Para quem aplica em um fundo ruim, que rende pouco e cobra taxa de administração alta, por um tempo ainda deve valer a pena tirar dinheiro desse fundo e colocar na poupança. Mas, atenção, é preciso fazer a conta considerando cada caso pessoal, na ponta do lápis, pensando na renda mensal tributável, na liquidez diferente das aplicações (possibilidade de sacar a qualquer momento e ficar o com rendimento) etc.
Decerto que, no caso de quem tem um fundo melhor (aqueles que têm muito dinheiro), a mudança não vai compensar. Porém, a dúvida só fica maior em situações mais extremas.
A tributação da poupança só vai fazer diferença mesmo em um cenário de queda grande da taxa de juros, da Selic, e para quem tem muito dinheiro. A Selic está em 10,25%. É razoável acreditar que, dados os atuais níveis de risco Brasil e de meta de inflação no país, o piso mais otimista para a Selic é 8,5%. Ainda assim, nesse caso, a alíquota para quem tem R$ 1 milhão na poupança (e que deve estar na faixa superior do IR) iria a 10,5%. Isso vai obrigar alguém mais esperto a fazer mais contas. Mas parece que houve muito barulho para uma decisão nada radical. O governo resolveu só o caso mais extremo e, como em 2007, empurrou o problema para a frente, com a barriga. Problema que, aliás, não afeta só aplicações financeiras.
Mais relevante para quem tem mais dinheiro será a definição da nova alíquota do imposto sobre aplicações em fundos, CDBs, Tesouro Direto etc. Uma redução dessa alíquota teria impacto mais decisivo sobre quem pensa em migrar para a poupança. Mas tira dinheiro do governo.
Por fim, uma curiosidade. O saldo médio das contas que têm mais de R$ 1 milhão é de R$ 3,9 milhões. Por que essas pessoas (até 3.822) deixam tanto dinheiro na poupança?

vinit@uol.com.br

14/05/2009 - 08:33h Demagogia do dia

“O anúncio feito pelo ministro da Fazenda mostra que o governo Lula optou por prejudicar o pobre, o aposentado, o trabalhador.” Nota conjunta PPS, PSDB, DEM

O Ministério da Fazenda calcula que, se uma pessoa tem só a caderneta como fonte de renda, ela teria de ter um saldo superior a R$ 986.000,00 para ser tributada (considerando uma Selic de 8,5%). Fonte O Estado SP

13/05/2009 - 19:49h Proposta para tributar poupança atinge 0,99% das contas

FERNANDO NAKAGAWA – Agencia Estado

BRASÍLIA – As propostas apresentadas hoje pelo governo para a tributação da caderneta de poupança vão atingir apenas 0,99% das cadernetas existentes. Os dados referentes a dezembro de 2008 divulgados nesta quarta-feira pelo Ministério da Fazenda e Banco Central revelam que apenas 894,8 mil contas têm saldo superior a R$ 50 mil, faixa que passará a estar sujeita à tributação de Imposto de Renda. Apesar do pequeno número de contas, esse conjunto de poupadores tem 40,8% de todos os depósitos das cadernetas, o equivalente a R$ 110,5 bilhões.

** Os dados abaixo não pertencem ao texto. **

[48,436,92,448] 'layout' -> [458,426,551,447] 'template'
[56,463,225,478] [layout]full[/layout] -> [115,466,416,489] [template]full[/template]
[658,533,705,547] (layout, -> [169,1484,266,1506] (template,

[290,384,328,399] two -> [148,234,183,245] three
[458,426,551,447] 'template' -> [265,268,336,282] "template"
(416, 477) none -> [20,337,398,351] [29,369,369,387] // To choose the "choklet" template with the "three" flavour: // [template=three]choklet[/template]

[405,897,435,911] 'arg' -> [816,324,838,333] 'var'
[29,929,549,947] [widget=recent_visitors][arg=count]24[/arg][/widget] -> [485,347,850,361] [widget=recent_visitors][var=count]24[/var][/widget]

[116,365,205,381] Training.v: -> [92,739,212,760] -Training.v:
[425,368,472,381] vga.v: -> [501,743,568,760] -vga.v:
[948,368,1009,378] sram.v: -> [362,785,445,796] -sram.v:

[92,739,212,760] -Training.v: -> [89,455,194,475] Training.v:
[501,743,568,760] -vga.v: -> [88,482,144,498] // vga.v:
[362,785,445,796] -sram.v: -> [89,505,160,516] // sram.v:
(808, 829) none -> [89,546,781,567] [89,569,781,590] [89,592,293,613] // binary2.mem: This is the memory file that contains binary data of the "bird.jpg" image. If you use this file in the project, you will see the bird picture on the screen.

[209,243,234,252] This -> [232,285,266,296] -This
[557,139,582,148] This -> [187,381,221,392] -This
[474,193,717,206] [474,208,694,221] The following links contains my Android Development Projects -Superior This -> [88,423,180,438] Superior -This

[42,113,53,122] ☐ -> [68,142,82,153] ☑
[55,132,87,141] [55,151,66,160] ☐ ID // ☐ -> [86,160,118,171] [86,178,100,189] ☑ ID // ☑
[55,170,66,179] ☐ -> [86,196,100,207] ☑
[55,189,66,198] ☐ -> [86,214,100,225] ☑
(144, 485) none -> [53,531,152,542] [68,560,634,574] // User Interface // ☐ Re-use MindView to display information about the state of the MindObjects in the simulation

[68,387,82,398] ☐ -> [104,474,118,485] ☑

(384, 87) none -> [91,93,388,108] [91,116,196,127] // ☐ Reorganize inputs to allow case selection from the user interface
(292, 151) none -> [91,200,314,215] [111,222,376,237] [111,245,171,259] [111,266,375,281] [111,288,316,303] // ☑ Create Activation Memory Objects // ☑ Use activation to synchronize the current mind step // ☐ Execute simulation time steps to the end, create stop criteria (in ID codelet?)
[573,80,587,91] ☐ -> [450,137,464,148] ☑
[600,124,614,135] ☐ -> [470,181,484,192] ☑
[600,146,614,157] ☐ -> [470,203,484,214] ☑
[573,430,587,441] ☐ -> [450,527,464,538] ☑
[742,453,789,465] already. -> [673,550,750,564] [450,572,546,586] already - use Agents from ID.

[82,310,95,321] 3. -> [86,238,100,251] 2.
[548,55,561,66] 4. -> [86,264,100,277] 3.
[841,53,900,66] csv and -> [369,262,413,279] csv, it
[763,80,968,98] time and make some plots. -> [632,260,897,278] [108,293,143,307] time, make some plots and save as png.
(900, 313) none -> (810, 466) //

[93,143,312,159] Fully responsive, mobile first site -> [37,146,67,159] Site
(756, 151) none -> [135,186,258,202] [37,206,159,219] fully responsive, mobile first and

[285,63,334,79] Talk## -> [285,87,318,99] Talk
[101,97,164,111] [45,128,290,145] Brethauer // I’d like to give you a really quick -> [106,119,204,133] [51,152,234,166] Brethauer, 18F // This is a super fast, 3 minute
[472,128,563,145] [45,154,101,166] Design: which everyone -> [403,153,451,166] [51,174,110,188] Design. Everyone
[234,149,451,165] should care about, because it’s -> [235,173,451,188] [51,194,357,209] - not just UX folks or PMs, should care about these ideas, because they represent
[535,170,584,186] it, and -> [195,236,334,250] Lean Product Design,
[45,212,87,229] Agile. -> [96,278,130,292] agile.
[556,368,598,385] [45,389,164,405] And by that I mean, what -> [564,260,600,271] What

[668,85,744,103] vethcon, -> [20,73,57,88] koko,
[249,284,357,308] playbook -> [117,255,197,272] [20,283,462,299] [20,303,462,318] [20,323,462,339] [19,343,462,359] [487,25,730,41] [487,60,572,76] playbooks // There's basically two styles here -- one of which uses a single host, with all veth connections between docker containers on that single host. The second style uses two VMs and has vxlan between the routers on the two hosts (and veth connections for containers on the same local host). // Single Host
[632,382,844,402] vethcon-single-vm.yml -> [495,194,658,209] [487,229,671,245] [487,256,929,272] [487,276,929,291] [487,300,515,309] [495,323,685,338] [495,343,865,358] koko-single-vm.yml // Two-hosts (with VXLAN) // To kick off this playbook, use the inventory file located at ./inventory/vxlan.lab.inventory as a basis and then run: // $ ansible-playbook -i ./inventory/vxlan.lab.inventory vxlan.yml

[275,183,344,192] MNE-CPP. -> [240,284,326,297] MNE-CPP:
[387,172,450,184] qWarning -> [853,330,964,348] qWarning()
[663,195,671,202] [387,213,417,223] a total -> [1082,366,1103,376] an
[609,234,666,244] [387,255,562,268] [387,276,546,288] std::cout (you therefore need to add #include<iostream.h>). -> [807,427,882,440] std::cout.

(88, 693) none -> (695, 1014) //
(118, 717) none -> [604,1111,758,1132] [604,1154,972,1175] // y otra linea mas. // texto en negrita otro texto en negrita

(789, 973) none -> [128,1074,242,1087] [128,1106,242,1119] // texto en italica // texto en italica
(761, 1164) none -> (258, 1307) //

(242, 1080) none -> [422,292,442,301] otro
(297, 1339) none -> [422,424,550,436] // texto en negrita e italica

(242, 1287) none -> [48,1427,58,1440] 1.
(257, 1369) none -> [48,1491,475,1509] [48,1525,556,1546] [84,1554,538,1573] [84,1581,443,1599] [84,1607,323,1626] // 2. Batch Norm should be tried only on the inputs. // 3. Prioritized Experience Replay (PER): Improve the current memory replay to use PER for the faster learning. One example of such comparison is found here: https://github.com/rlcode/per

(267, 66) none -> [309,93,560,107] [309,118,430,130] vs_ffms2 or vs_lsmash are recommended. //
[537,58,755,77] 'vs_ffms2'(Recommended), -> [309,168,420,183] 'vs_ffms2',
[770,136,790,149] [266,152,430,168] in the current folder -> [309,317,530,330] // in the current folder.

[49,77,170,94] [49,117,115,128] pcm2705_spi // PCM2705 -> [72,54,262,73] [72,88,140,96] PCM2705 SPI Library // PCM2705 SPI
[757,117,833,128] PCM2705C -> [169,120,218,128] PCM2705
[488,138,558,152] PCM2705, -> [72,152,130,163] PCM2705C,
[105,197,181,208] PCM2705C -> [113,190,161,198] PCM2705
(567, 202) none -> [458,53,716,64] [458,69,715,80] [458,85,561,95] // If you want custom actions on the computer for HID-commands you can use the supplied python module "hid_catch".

Conforme os dados apresentados, as contas com saldo entre R$ 50 mil e R$ 100 mil somam 600 mil contas e correspondem a 0,66% do total. Nessa categoria, estão depositados 15,1% de todo o dinheiro da poupança, o equivalente a R$ 40,8 bilhões. Com saldo total entre R$ 100 mil e R$ 1 milhão, estão outras 290 mil cadernetas ou 0,33% de todas as contas existentes. Esse grupo de poupadores mantinha, em dezembro de 2008, R$ 54,6 bilhões nas contas ou 20,2% dos depósitos.

Por fim, o seleto grupo de poupadores com mais de R$ 1 milhão na conta é formado por apenas 3.822 contas. Esse grupo representa 0,01% de todas as cadernetas existentes. Apesar da participação inexpressiva, o grupo mantém R$ 14,9 bilhões, o equivalente a 5,5% de todos os depósitos.

Para efeito de comparação, o valor médio poupado pelo grupo com o maior saldo é de R$ 3,9 milhões. Já no grupo com os saldos mais baixos – com até R$ 100 em conta – a média é de apenas R$ 13,60. Nesse grupo, estão depositados R$ 688 milhões em 50,5 milhões de contas.